### Records supplied
<<<<
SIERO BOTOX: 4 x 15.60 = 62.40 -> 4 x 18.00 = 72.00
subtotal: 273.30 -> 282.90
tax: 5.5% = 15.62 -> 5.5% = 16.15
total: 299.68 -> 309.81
>>>>
<<<<
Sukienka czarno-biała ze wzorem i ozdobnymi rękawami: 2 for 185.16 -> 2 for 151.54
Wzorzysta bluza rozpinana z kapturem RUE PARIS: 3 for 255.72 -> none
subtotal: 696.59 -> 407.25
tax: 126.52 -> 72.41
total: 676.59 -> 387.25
>>>>
### Exercise
What you give back should be only the lines of the records above, starting at the line with "SIERO BOTOX: 4" and ending at the line with "total: 299.68 -> 309.81", restated word for word.

### Solution to this task
SIERO BOTOX: 4 x 15.60 = 62.40 -> 4 x 18.00 = 72.00
subtotal: 273.30 -> 282.90
tax: 5.5% = 15.62 -> 5.5% = 16.15
total: 299.68 -> 309.81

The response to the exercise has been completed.